洗って薄皮をむき、先端と根っこをとったら漬け汁に浸すだけの簡単な作業でした。出来上がりが待ち遠しく、、漬けて3日過ぎるとらっきょうの色も黄金色になり漬け汁が中まで浸透して食べ頃となり、家族でおいしく頂いています。

さて、このらっきょうはネギ科の野菜で昔から中国では薬用食物として重宝されていました。

らっきょうの栄養面での特徴はいくつかありますが、今回は食物繊維(フルクタン)、独特の辛味とニオイ(アリシン)について説明します。

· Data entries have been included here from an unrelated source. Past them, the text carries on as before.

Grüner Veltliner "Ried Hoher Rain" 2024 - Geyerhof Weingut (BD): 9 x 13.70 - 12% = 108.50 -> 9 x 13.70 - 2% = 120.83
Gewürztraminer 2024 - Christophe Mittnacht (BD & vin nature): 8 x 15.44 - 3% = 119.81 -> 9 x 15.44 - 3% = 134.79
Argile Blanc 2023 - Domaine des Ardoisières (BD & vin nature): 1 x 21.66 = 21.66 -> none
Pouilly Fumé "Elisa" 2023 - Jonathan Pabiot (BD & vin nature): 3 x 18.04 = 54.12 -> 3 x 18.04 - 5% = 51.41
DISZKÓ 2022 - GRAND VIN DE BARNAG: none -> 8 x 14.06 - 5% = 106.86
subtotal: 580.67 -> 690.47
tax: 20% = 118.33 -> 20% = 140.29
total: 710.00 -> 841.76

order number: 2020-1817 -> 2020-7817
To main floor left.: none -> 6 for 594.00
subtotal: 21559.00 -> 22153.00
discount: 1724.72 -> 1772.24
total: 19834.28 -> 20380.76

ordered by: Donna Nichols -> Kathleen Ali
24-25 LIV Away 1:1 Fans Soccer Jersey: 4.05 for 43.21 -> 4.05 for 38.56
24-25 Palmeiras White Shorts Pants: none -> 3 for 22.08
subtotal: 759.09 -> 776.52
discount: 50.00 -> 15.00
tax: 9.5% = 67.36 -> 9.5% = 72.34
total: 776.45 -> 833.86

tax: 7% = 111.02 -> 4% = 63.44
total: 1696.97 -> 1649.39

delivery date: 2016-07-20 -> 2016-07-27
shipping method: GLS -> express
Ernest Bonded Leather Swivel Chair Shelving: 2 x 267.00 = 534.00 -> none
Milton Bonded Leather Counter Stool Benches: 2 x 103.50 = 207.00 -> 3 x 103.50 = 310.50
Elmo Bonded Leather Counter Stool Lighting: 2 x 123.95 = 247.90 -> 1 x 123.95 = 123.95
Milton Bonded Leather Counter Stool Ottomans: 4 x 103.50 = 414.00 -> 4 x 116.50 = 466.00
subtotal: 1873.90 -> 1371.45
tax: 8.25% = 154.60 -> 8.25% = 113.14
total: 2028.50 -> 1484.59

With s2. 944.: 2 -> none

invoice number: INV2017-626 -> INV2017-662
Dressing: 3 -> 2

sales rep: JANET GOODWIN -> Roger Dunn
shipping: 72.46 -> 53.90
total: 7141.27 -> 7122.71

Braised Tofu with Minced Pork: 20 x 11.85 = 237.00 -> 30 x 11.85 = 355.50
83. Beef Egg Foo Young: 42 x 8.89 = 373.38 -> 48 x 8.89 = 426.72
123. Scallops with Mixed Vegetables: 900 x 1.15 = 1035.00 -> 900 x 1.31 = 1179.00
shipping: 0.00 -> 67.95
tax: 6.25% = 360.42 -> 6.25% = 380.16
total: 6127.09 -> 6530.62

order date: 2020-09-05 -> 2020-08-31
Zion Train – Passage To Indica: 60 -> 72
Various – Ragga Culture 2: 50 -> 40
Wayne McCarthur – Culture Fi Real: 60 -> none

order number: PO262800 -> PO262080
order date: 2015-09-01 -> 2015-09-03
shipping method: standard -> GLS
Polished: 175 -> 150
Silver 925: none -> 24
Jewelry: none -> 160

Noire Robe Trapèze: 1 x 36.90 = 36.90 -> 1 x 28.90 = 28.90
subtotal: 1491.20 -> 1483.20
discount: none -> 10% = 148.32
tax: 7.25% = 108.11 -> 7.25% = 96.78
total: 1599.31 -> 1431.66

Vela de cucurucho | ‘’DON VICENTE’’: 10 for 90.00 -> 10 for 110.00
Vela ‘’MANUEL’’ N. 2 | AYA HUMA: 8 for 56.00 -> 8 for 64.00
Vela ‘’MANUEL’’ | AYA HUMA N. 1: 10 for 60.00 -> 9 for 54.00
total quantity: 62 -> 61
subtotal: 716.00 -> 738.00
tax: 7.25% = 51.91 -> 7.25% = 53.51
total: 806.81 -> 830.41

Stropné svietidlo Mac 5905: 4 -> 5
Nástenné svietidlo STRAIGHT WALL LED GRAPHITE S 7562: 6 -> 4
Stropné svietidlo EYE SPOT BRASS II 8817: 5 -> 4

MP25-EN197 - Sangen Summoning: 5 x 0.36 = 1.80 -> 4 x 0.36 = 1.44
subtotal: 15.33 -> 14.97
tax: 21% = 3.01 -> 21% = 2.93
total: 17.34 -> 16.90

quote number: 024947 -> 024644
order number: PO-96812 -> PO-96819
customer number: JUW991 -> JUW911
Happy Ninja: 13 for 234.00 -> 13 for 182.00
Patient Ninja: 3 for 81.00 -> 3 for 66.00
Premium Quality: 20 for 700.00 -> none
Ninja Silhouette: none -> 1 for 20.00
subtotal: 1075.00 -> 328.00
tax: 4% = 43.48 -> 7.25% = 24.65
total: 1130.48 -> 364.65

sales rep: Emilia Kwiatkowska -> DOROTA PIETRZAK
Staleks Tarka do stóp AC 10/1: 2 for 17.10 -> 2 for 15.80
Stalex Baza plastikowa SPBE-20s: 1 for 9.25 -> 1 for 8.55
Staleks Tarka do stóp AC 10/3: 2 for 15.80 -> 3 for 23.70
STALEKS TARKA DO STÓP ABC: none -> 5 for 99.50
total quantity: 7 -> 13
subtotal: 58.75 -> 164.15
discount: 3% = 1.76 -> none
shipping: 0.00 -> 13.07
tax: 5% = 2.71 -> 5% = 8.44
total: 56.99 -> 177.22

らっきょうの食物繊維含量はキャベツの約11倍以上あり非常に豊富です。食物繊維には水に溶ける水溶性と溶け難い難溶性があります。らっきょうには水溶性繊維のフルクタンが多く含まれています。

水溶性繊維の特徴は胃や小腸では分解されず大腸までそのまま到達します。そして腸内細菌の餌になります。腸内細菌が酪酸、乳酸を発酵産生します。この刺激で腸の蠕動運動を促進します。また腸内PHを酸性にして悪玉菌の増殖を抑え便通改善されます。水溶性繊維が消化管内ではゲル状のため速やかに排出され、腸内の胆汁酸、糖質をゲル状内に吸着し、便と一緒に排出されます。それがコレステロール値を下げる、血糖の急激な上昇抑制につながります。

アリシンは強い殺菌作用があり、古くはサルモネラ菌、チフス菌、コレラ菌などから守る薬用として使用されていました。また、アリシンは血栓を固まらせない効果があります。

らっきょうの甘酢漬けはスタンダードな調理ですが、らっきょうの良い成分(フルクタン、アリシンなど)が漬け汁に抜けていきます。らっきょうを食べて、漬け汁は別の調理にして召し上がると栄養面ではよいでしょう。